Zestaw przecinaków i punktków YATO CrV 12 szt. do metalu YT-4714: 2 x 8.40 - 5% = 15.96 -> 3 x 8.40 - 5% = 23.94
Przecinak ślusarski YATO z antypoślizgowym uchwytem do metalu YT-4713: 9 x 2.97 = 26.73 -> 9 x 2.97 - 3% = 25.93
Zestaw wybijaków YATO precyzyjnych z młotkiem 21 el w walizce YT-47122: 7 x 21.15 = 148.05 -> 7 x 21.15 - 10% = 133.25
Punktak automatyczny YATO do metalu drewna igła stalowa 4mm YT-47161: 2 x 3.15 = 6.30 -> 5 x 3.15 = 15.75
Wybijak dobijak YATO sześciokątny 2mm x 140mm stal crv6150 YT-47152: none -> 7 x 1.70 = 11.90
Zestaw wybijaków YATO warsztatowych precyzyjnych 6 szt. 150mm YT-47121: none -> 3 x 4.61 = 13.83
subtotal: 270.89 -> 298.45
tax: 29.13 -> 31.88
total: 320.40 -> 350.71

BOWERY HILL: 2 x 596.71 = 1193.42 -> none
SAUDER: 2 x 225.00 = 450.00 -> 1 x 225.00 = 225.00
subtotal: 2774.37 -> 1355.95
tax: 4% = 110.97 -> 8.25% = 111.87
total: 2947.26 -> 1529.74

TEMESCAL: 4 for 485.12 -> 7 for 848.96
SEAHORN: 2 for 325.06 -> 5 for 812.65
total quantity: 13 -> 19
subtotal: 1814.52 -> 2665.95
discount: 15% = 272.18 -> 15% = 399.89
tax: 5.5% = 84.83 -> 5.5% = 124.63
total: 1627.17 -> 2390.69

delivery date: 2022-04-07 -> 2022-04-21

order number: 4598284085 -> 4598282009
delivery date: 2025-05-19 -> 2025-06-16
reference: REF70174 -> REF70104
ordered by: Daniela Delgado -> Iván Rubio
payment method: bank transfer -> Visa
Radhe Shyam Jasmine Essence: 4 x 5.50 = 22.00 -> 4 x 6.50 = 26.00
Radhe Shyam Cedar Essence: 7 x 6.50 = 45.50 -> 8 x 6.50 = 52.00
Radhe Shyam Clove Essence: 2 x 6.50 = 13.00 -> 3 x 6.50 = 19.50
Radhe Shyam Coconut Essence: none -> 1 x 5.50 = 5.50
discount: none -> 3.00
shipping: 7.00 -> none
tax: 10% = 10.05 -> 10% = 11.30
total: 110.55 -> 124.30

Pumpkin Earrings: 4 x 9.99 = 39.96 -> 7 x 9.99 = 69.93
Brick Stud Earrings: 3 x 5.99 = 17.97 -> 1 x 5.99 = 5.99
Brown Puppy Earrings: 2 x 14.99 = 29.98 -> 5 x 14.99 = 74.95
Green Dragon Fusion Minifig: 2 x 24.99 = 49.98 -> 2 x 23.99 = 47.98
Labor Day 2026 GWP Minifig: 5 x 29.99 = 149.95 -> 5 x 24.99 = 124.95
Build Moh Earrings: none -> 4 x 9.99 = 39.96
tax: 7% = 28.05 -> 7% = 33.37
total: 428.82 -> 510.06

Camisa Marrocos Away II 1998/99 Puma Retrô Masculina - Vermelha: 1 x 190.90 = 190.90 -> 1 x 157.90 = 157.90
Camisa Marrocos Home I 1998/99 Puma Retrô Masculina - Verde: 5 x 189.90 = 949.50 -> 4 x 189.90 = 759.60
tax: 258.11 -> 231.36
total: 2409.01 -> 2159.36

********************

# [WORK TO BE COMPLETED]
Restate, please, word for word the span of records running from the first line to the line bearing "total: 428.82 -> 510.06", both included, and nothing outside it.

# [WRITTEN SOLUTION]
Zestaw przecinaków i punktków YATO CrV 12 szt. do metalu YT-4714: 2 x 8.40 - 5% = 15.96 -> 3 x 8.40 - 5% = 23.94
Przecinak ślusarski YATO z antypoślizgowym uchwytem do metalu YT-4713: 9 x 2.97 = 26.73 -> 9 x 2.97 - 3% = 25.93
Zestaw wybijaków YATO precyzyjnych z młotkiem 21 el w walizce YT-47122: 7 x 21.15 = 148.05 -> 7 x 21.15 - 10% = 133.25
Punktak automatyczny YATO do metalu drewna igła stalowa 4mm YT-47161: 2 x 3.15 = 6.30 -> 5 x 3.15 = 15.75
Wybijak dobijak YATO sześciokątny 2mm x 140mm stal crv6150 YT-47152: none -> 7 x 1.70 = 11.90
Zestaw wybijaków YATO warsztatowych precyzyjnych 6 szt. 150mm YT-47121: none -> 3 x 4.61 = 13.83
subtotal: 270.89 -> 298.45
tax: 29.13 -> 31.88
total: 320.40 -> 350.71

BOWERY HILL: 2 x 596.71 = 1193.42 -> none
SAUDER: 2 x 225.00 = 450.00 -> 1 x 225.00 = 225.00
subtotal: 2774.37 -> 1355.95
tax: 4% = 110.97 -> 8.25% = 111.87
total: 2947.26 -> 1529.74

TEMESCAL: 4 for 485.12 -> 7 for 848.96
SEAHORN: 2 for 325.06 -> 5 for 812.65
total quantity: 13 -> 19
subtotal: 1814.52 -> 2665.95
discount: 15% = 272.18 -> 15% = 399.89
tax: 5.5% = 84.83 -> 5.5% = 124.63
total: 1627.17 -> 2390.69

delivery date: 2022-04-07 -> 2022-04-21

order number: 4598284085 -> 4598282009
delivery date: 2025-05-19 -> 2025-06-16
reference: REF70174 -> REF70104
ordered by: Daniela Delgado -> Iván Rubio
payment method: bank transfer -> Visa
Radhe Shyam Jasmine Essence: 4 x 5.50 = 22.00 -> 4 x 6.50 = 26.00
Radhe Shyam Cedar Essence: 7 x 6.50 = 45.50 -> 8 x 6.50 = 52.00
Radhe Shyam Clove Essence: 2 x 6.50 = 13.00 -> 3 x 6.50 = 19.50
Radhe Shyam Coconut Essence: none -> 1 x 5.50 = 5.50
discount: none -> 3.00
shipping: 7.00 -> none
tax: 10% = 10.05 -> 10% = 11.30
total: 110.55 -> 124.30

Pumpkin Earrings: 4 x 9.99 = 39.96 -> 7 x 9.99 = 69.93
Brick Stud Earrings: 3 x 5.99 = 17.97 -> 1 x 5.99 = 5.99
Brown Puppy Earrings: 2 x 14.99 = 29.98 -> 5 x 14.99 = 74.95
Green Dragon Fusion Minifig: 2 x 24.99 = 49.98 -> 2 x 23.99 = 47.98
Labor Day 2026 GWP Minifig: 5 x 29.99 = 149.95 -> 5 x 24.99 = 124.95
Build Moh Earrings: none -> 4 x 9.99 = 39.96
tax: 7% = 28.05 -> 7% = 33.37
total: 428.82 -> 510.06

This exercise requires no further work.